BAR HARBOR – An inspiring discovery that could save the lives of millions is being developed to reverse peripheral nerve damage.
Who would have thought little fish in a tank can potentially save millions?
Sandra Rieger has always loved people. She entered the bio-medical field so that she could help them. Little did she know, she would be the front runner of a study that can reverse a condition that can be a common side effect from chemotherapy.
“Peripheral neuropathy is a condition that combines multiple conditions,” said Rieger.
While they are still trying to find the cause, those with type 2 diabetes are at great risk of getting it.

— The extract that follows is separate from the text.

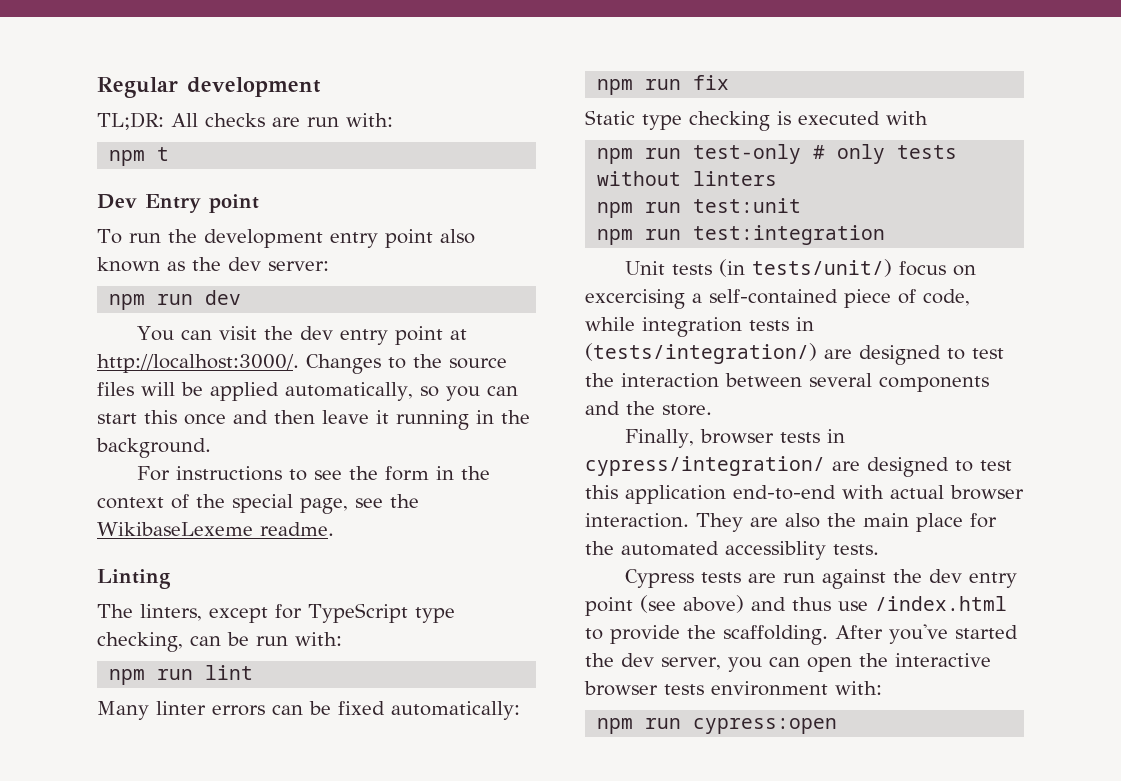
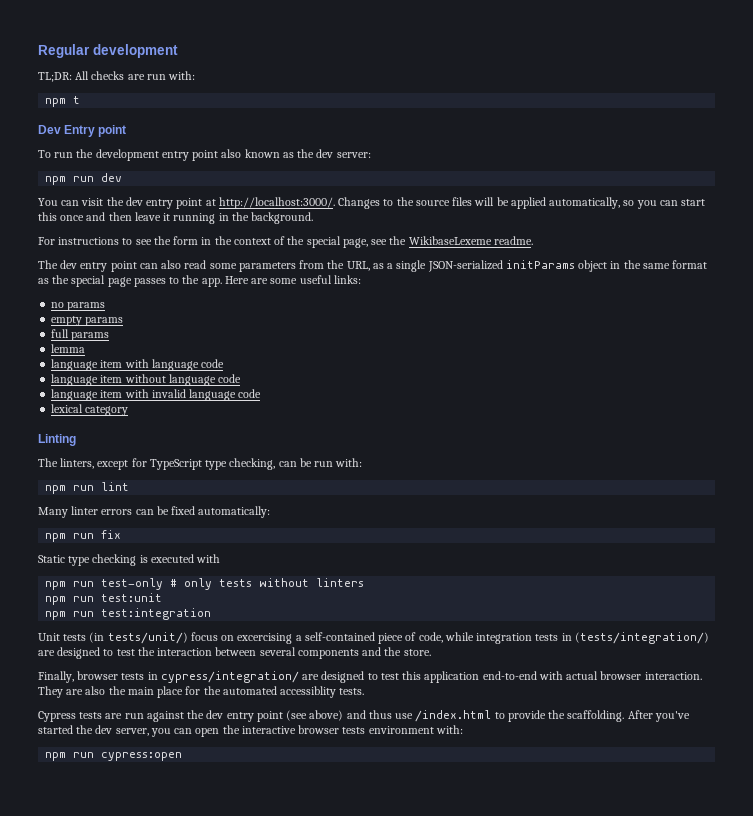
(334, 529) none -> [38,260,708,272] [38,275,361,287] [51,302,106,311] [51,316,124,326] [51,329,110,341] [51,344,86,353] [51,359,225,371] [51,374,242,386] [51,389,262,401] [51,404,129,416] // The dev entry point can also read some parameters from the URL, as a single JSON-serialized initParams object in the same format as the special page passes to the app. Here are some useful links: // no params // empty params // full params // lemma // language item with language code // language item without language code // language item with invalid language code // lexical category

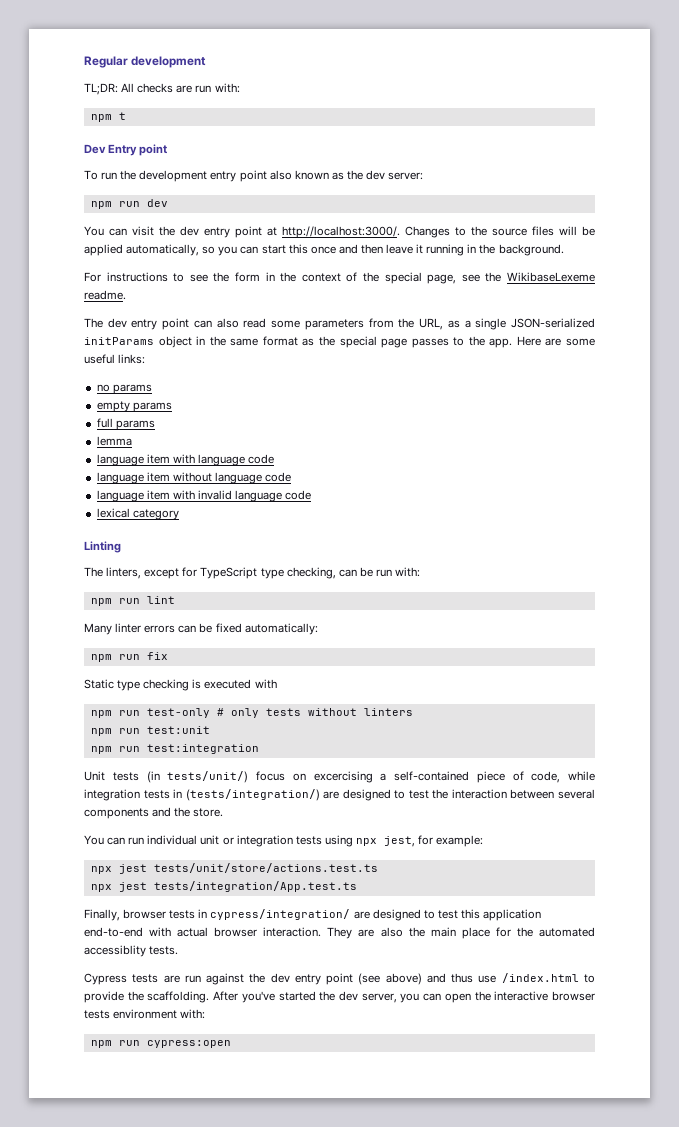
(431, 652) none -> [84,835,484,847] [90,863,378,874] [90,881,357,892] // You can run individual unit or integration tests using npx jest, for example: // npx jest tests/unit/store/actions.test.ts // npx jest tests/integration/App.test.ts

“It can lead to symptoms such as tingling, numbness, pain and when it affects the motor system. It can lead to muscle weakness and can lead to organ failure and death,” she said.

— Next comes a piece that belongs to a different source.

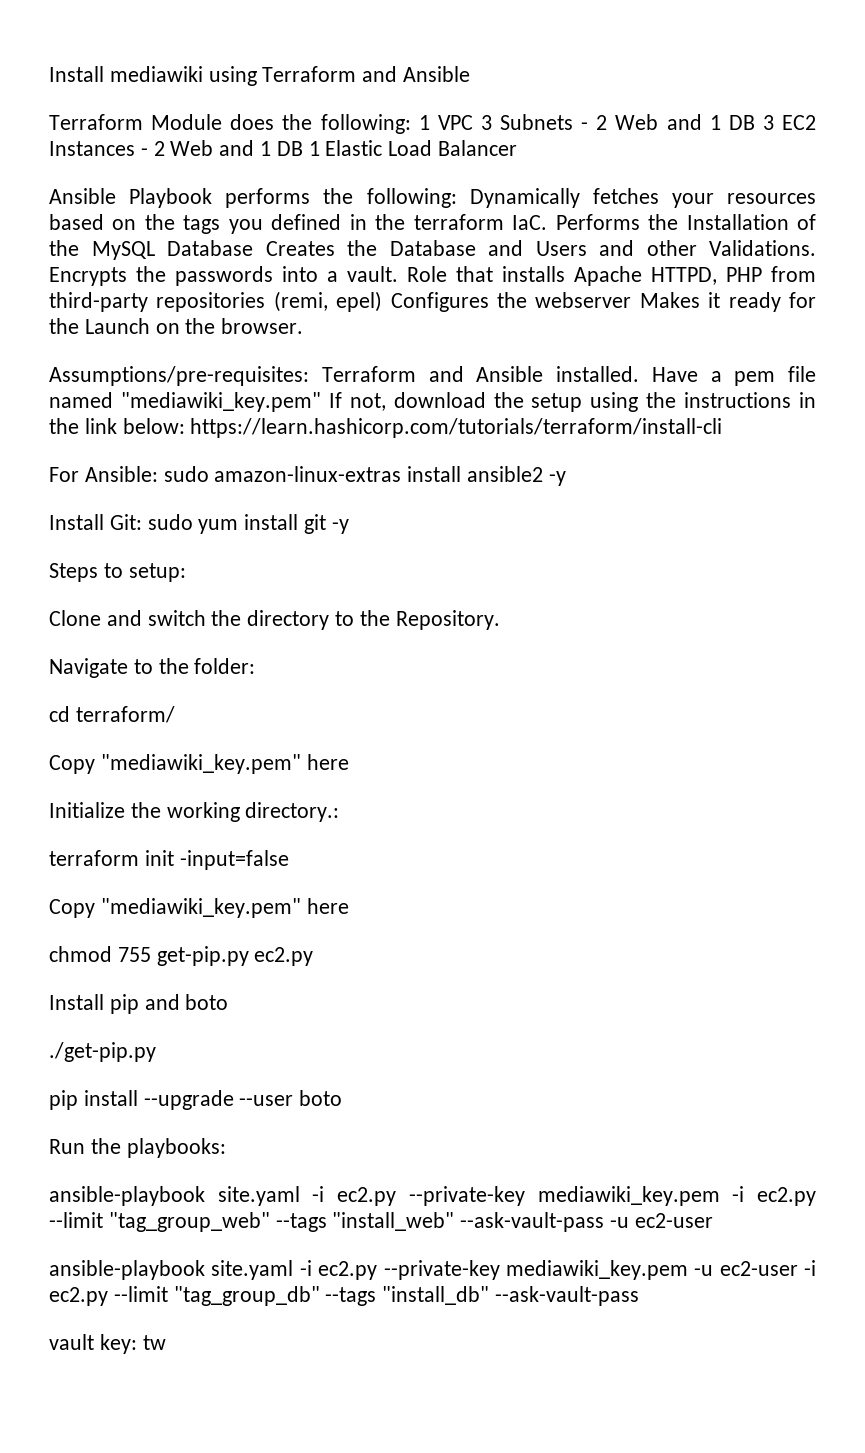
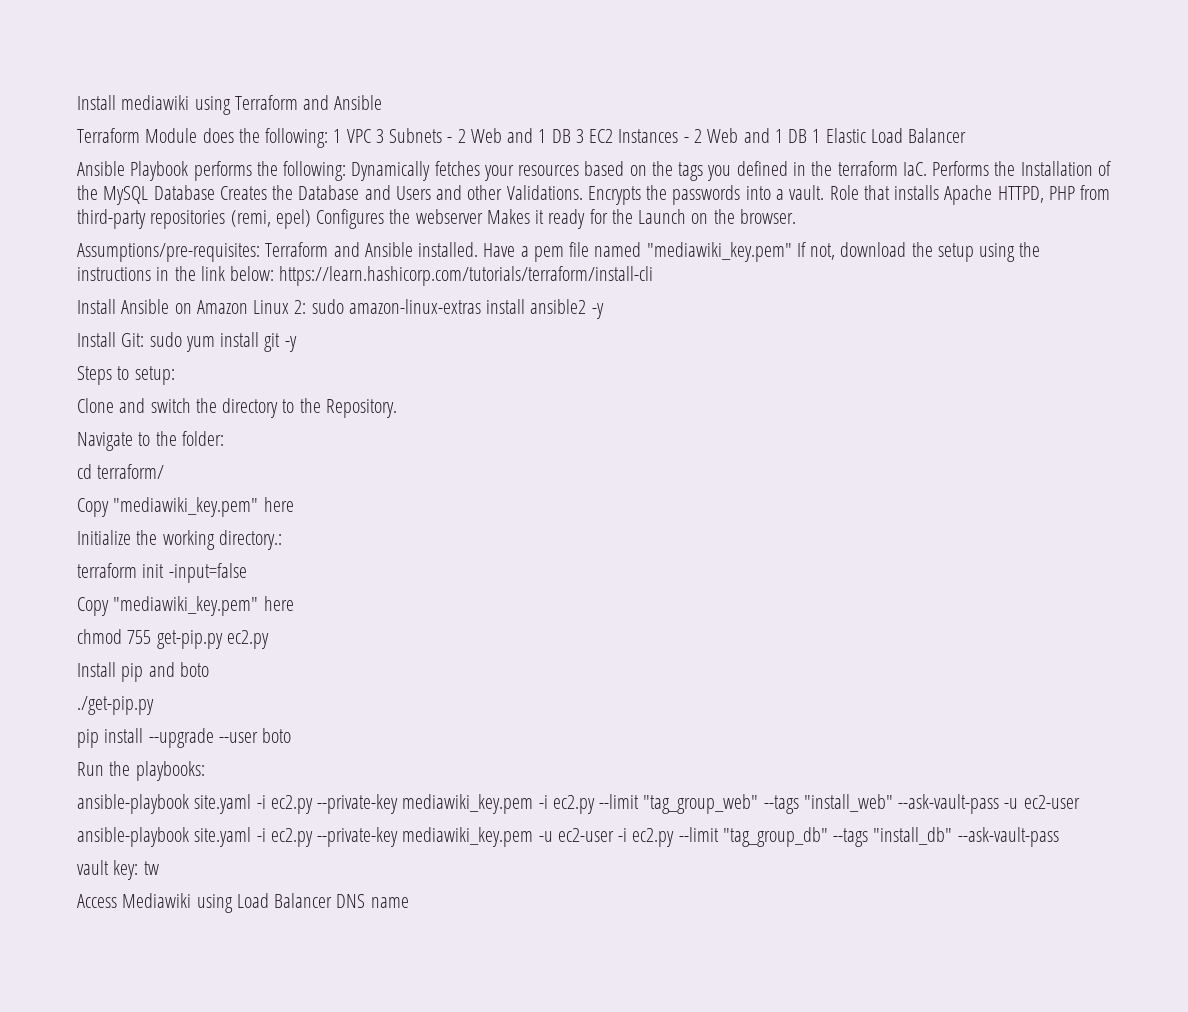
[49,466,158,482] For Ansible: -> [77,299,307,314] Install Ansible on Amazon Linux 2:
(166, 1342) none -> [77,893,409,913] // Access Mediawiki using Load Balancer DNS name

It is in a small lab, using a microscope and fish embryos where Rieger spends hours a day studying these findings. Rieger has been using zebra fish for her studies because of their rapid growth and similarities to human genes.
“These embryos are transparent, so we can visualize cells with florescent markers in the living animal and study how nerves degenerate over time,” she said.
To continue the research, Rieger received a $249,000 grant from National Institute of Neurological Disorders and Stroke. The grant will be used to analyze changes in skin.
“One of the perplexing findings is that not all patients respond to chemotherapeutic agents the same way,” Rieger said.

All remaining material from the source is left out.